According to Ryan, there are two main ways to save money over time with Agile IT. The first is the ability to work with one’s development organisation to come up with programmes that cost less. He pointed out that in traditional IT, once an application is deployed on capital assets and is working properly, very little thought goes into making that application more efficient. Instead, all development goes to the improvement in the features and speed. But with Agile IT, companies can actually have development make the application use less resources and save money immediately. “If you can make an application 20% more memory efficient, you can immediately pay 20% a month less on servers for that application,” he enthused.
Try and try again
Ryan secondly punted the importance of iterative development. He pointed out that while web applications are developed with this in mind, where improvements are being made on a constant basis, this same smart approach unfortunately has not yet been widely adopted insofar as the deployment of IT infrastructure is concerned. “It used to be that we didn’t trust software until it entered version 1.0, but now iterative development of apps is commonplace. What is more, today’s users expect them to be updated not once every two years but rather on a monthly if not weekly basis,” he noted.

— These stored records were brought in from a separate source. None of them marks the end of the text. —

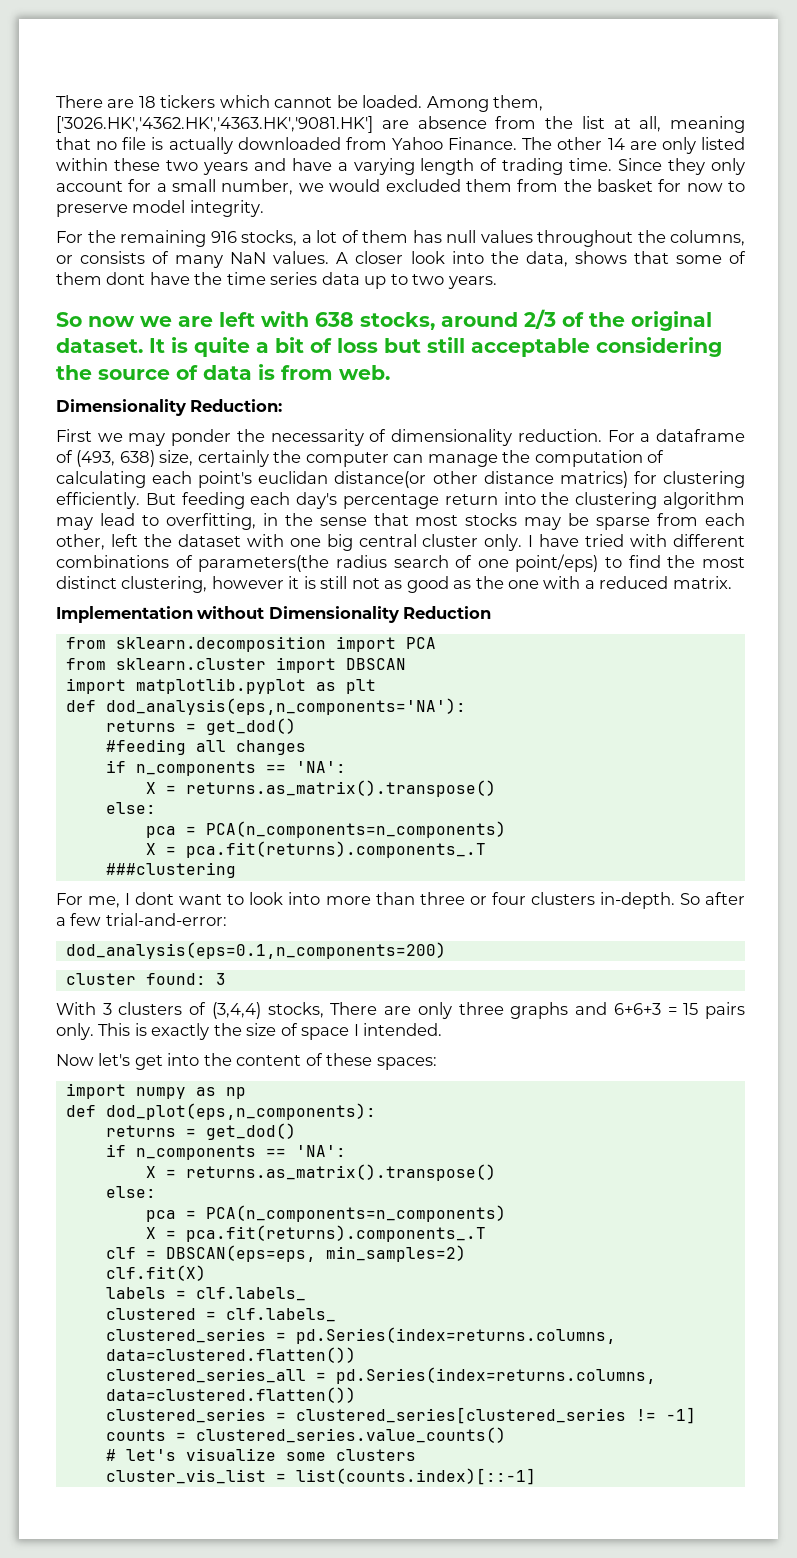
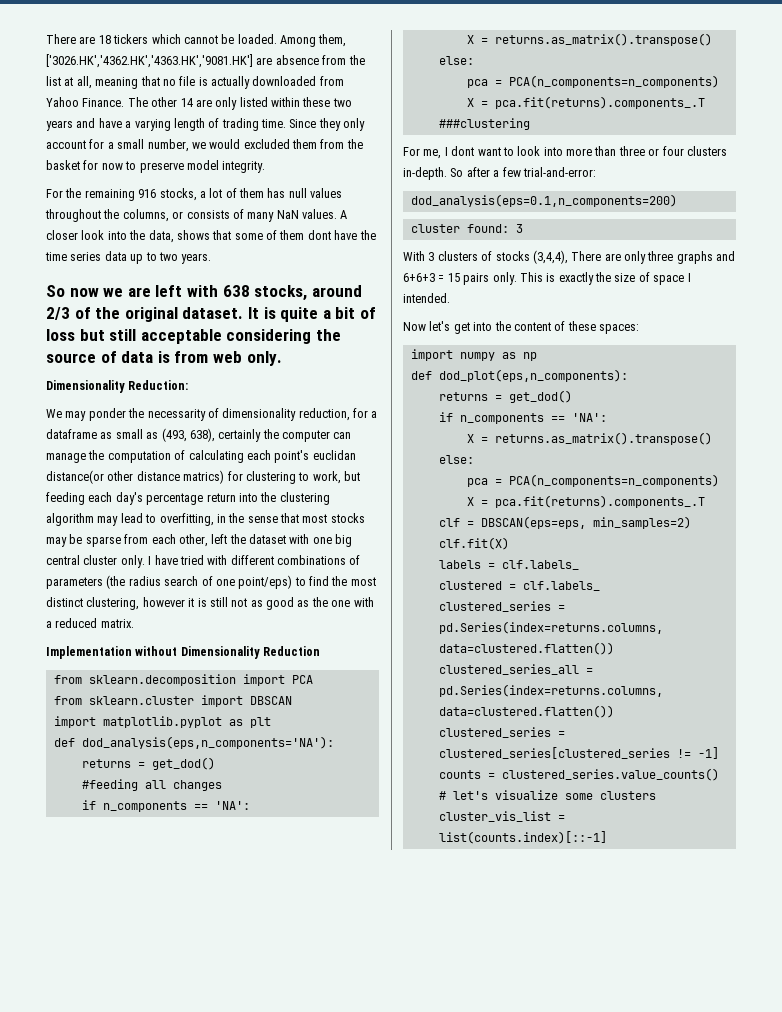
[339,365,390,380] web. -> [212,351,282,366] web only.
[56,429,123,442] First we -> [46,409,62,418] We
[517,429,746,442] [56,450,194,467] reduction. For a dataframe of (493, 638) size, -> [298,408,378,421] [46,428,215,442] reduction, for a dataframe as small as (493, 638),
[56,492,176,509] efficiently. But -> [298,471,360,484] to work, but
[198,555,330,572] parameters(the -> [46,575,126,589] parameters (the
[211,1002,324,1019] (3,4,4) stocks, -> [495,250,568,264] stocks (3,4,4),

Ryan continued that strangely enough, when it comes to the deployment of IT, the industry is still opting for large infrastructure projects, with massive capital expenditures that can take many months if not more than a year before finally going live. This, according to Ryan, is entirely unnecessary, particularly with the availability of cloud for rent, where an organisation can rent a server for six hours for minimal cost, and try a business strategy and see if it works.
Saving grace
Ryan continued that another arena of saving money is through mitigating depreciation that occurs when there is a lengthy delay between the time new infrastructures is acquired, and when it is actually used. “Computing in general has a short shelf life – the longer it sits unused, the less it is worth,” he pointed out. He contrasted this with a consumptive billing model, in which an organisation only pays for as much as they need and as much as they use; an approach which he pointed out could help organisations save “significant amounts of money,” with some of this saving coming from electricity costs.
Ultimately, Ryan’s message to organisations was to be flexible enough to take advantage of the new ways of using IT, and in so doing, reap the benefits of increased efficiency and financial savings.